→ **REQUIRED WORK**
From the line containing "[186,358,248,371] command ->" through the last line of the records below, each line is to be repeated exactly; pictures are to be omitted.

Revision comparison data
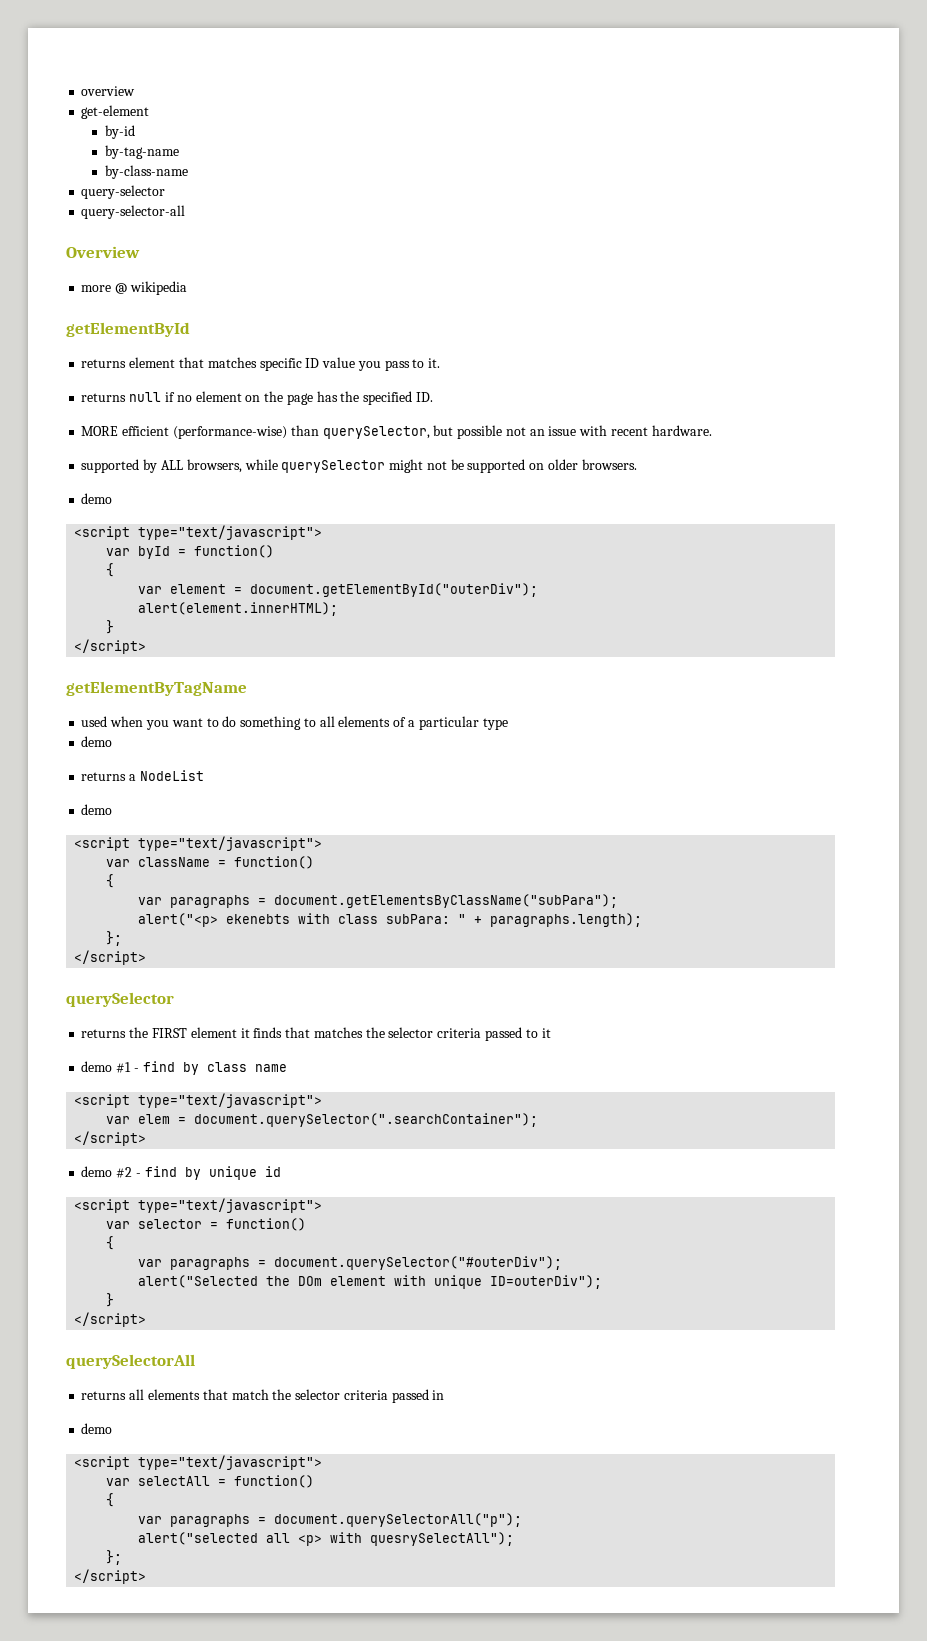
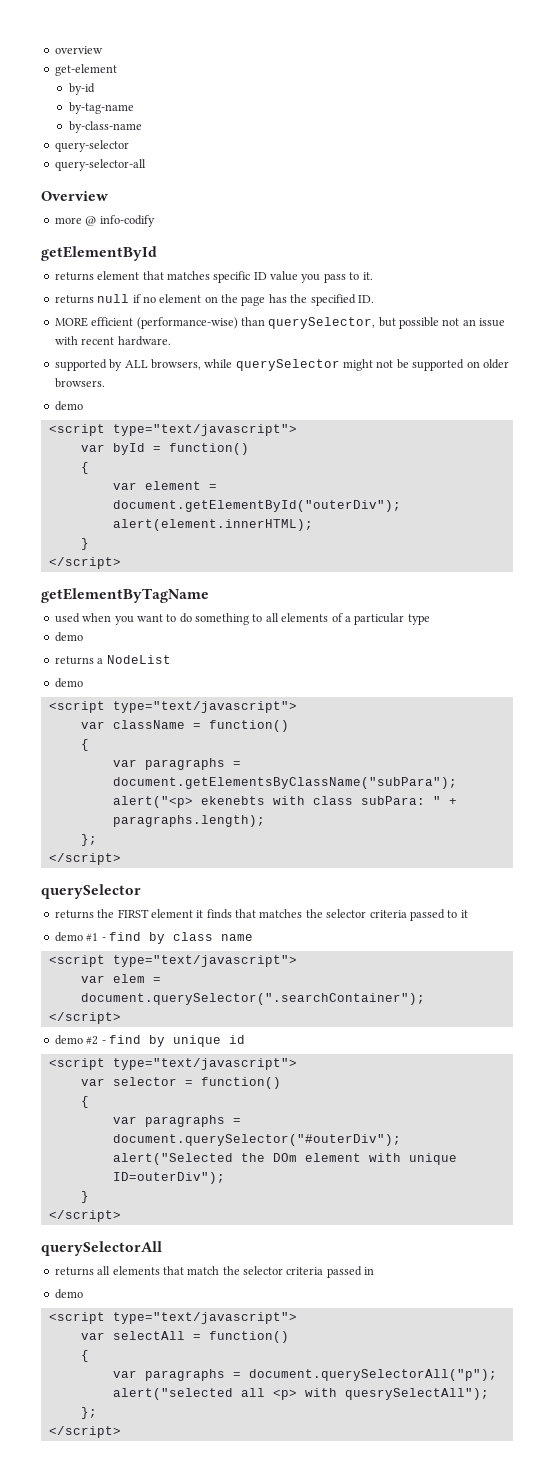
[129,281,187,295] wikipedia -> [99,215,155,227] info-codify

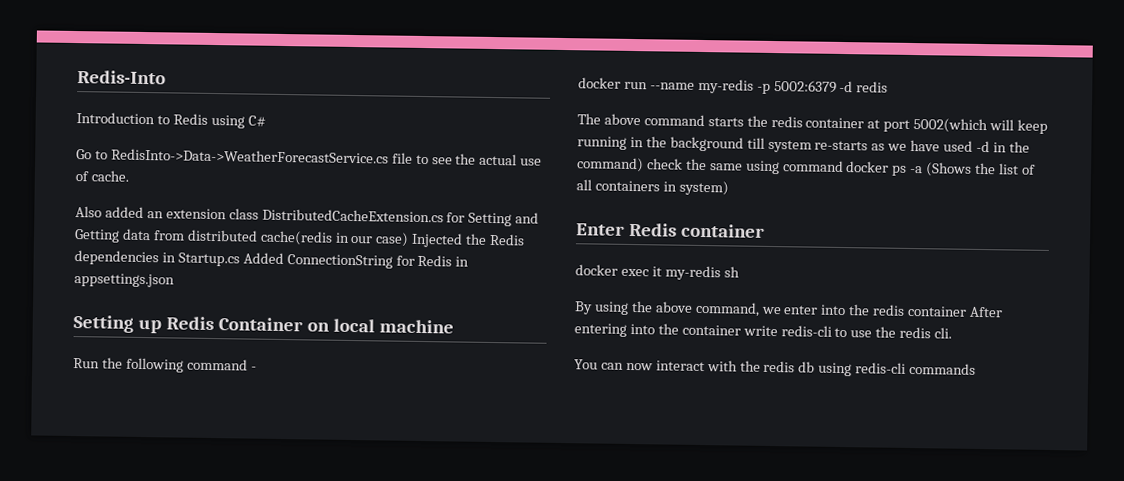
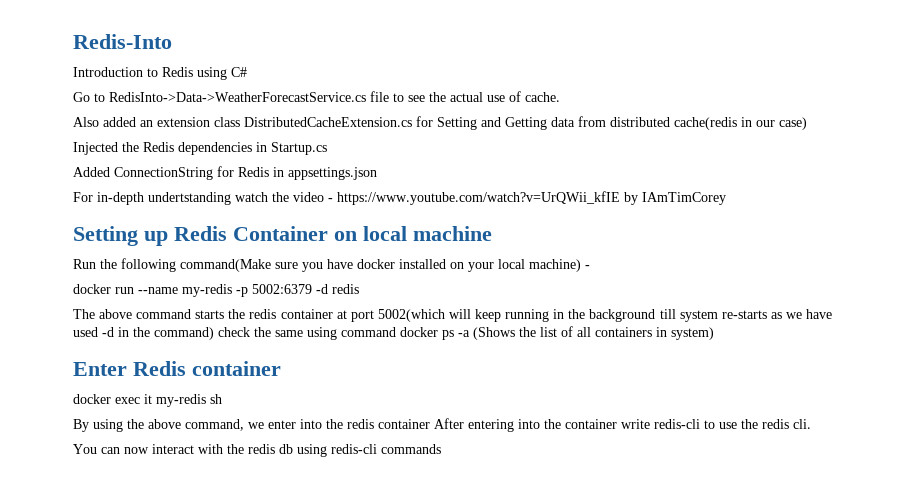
(410, 239) none -> (807, 123) //
(240, 259) none -> (327, 148) //
(175, 280) none -> [73,191,726,205] // For in-depth undertstanding watch the video - https://www.youtube.com/watch?v=UrQWii_kfIE by IAmTimCorey
[186,358,248,371] command -> [180,259,581,272] command(Make sure you have docker installed on your local machine)

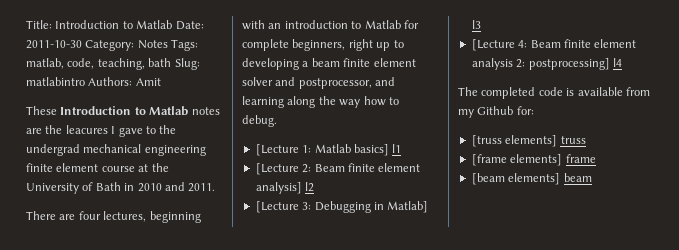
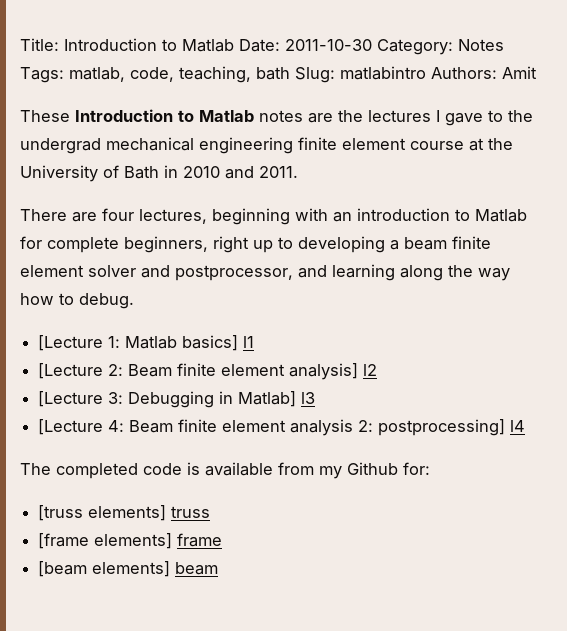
[65,125,108,134] leacures -> [368,110,431,122] lectures

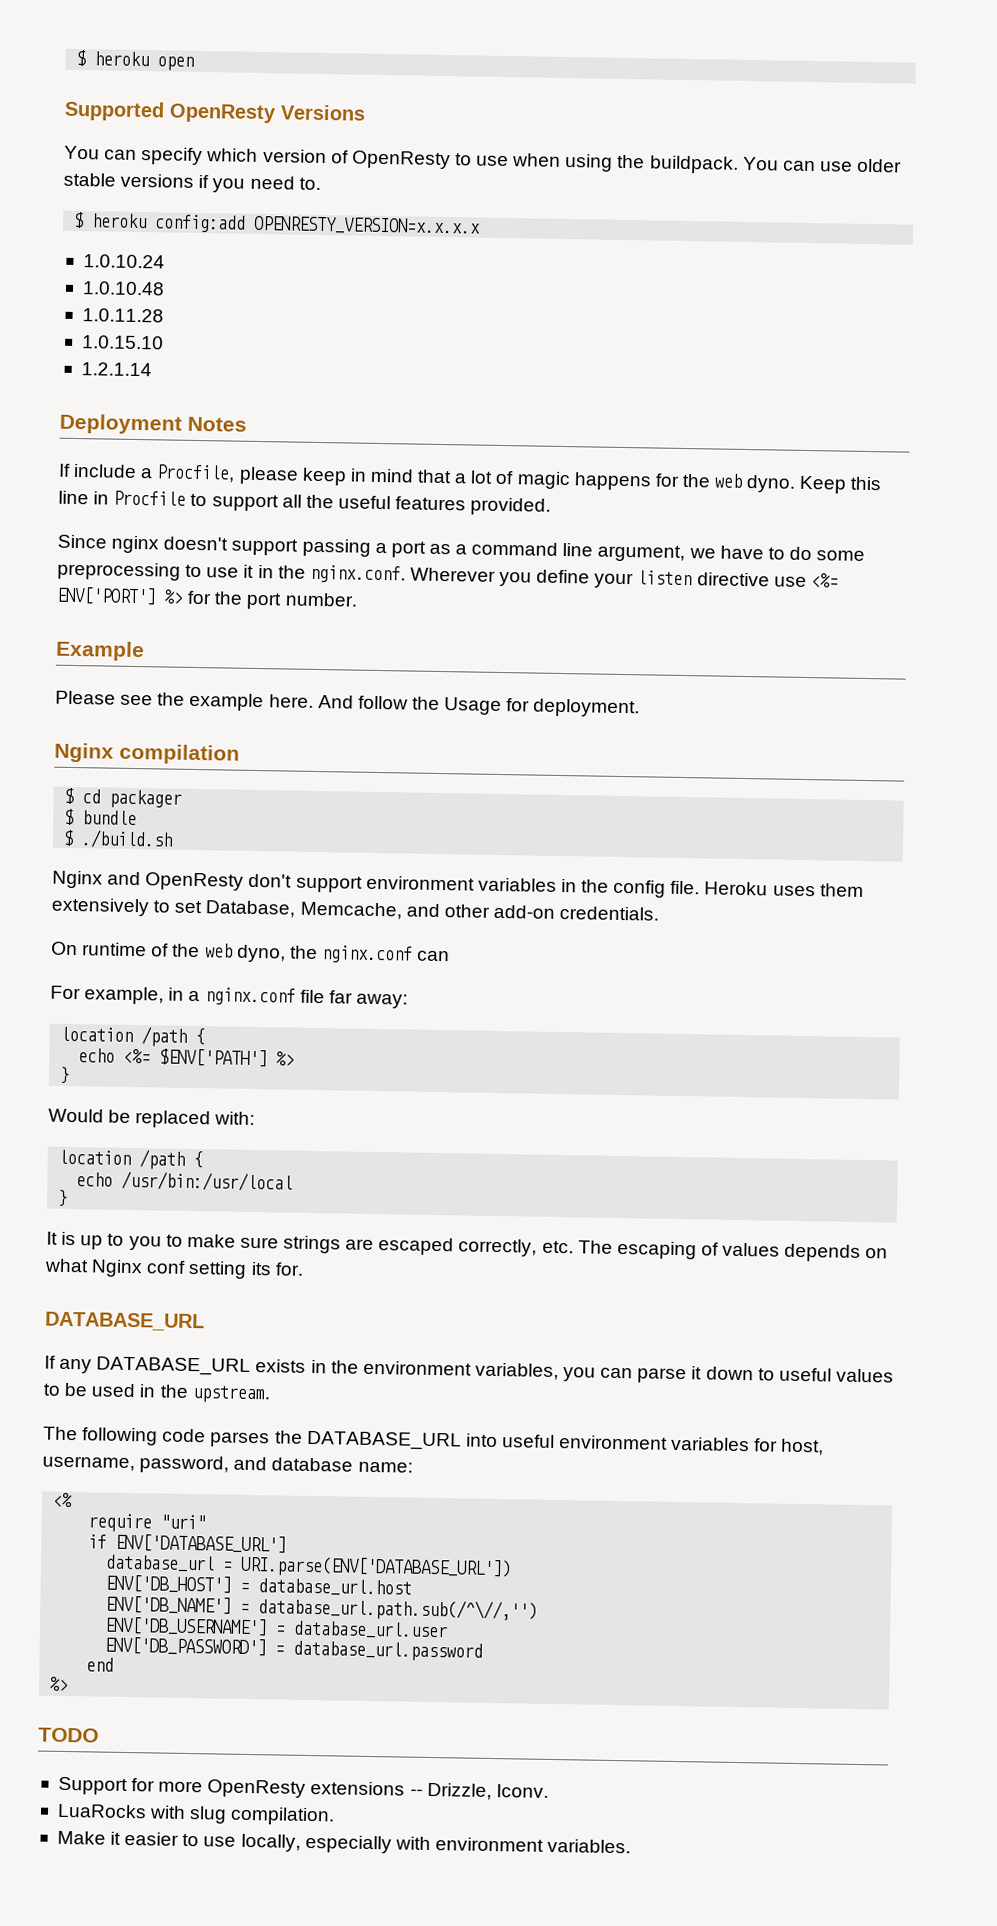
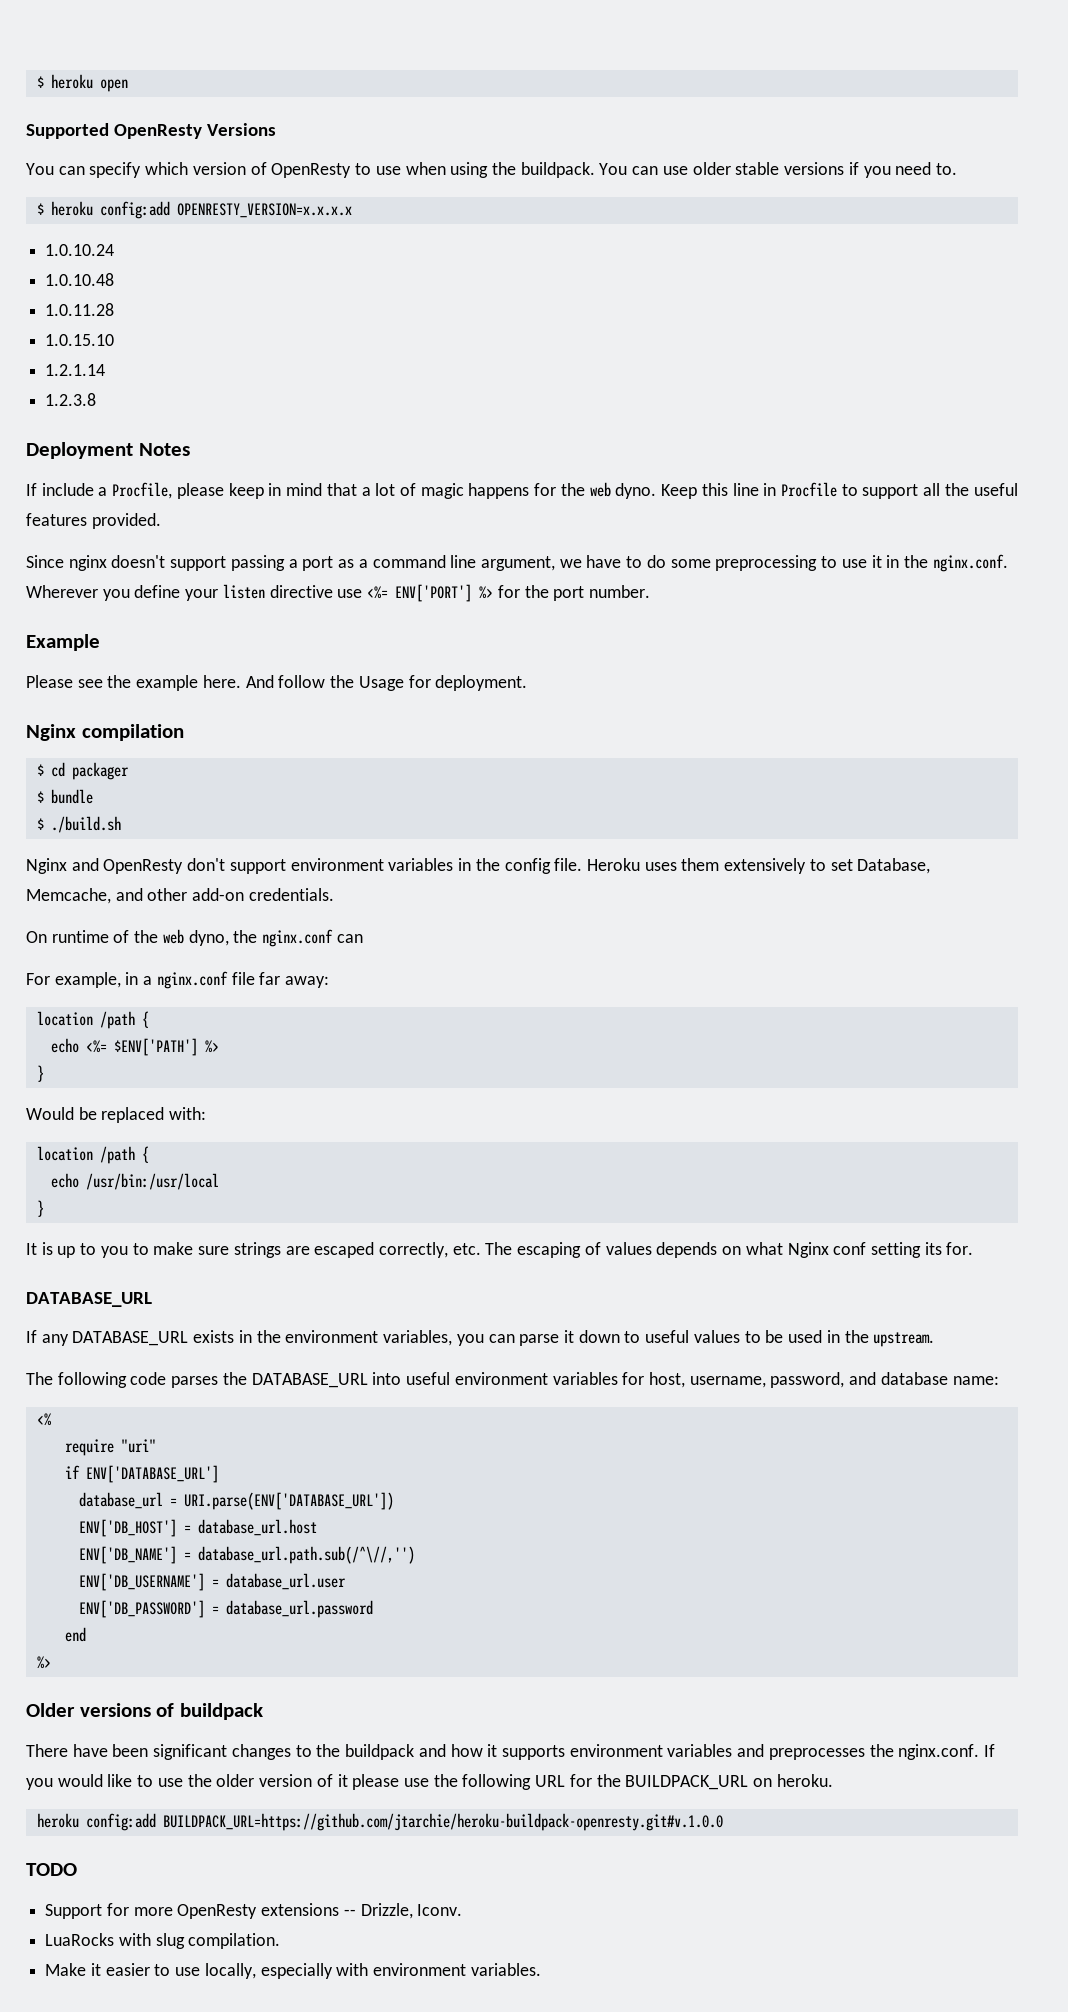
(152, 369) none -> [45,393,97,406] // 1.2.3.8
(70, 1684) none -> [26,1703,263,1720] [26,1744,996,1760] [26,1774,833,1790] [36,1813,723,1831] // Older versions of buildpack // There have been significant changes to the buildpack and how it supports environment variables and preprocesses the nginx.conf. If you would like to use the older version of it please use the following URL for the BUILDPACK_URL on heroku. // heroku config:add BUILDPACK_URL=https://github.com/jtarchie/heroku-buildpack-openresty.git#v.1.0.0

→ **RESPONSE BELOW**
[186,358,248,371] command -> [180,259,581,272] command(Make sure you have docker installed on your local machine)

[65,125,108,134] leacures -> [368,110,431,122] lectures

(152, 369) none -> [45,393,97,406] // 1.2.3.8
(70, 1684) none -> [26,1703,263,1720] [26,1744,996,1760] [26,1774,833,1790] [36,1813,723,1831] // Older versions of buildpack // There have been significant changes to the buildpack and how it supports environment variables and preprocesses the nginx.conf. If you would like to use the older version of it please use the following URL for the BUILDPACK_URL on heroku. // heroku config:add BUILDPACK_URL=https://github.com/jtarchie/heroku-buildpack-openresty.git#v.1.0.0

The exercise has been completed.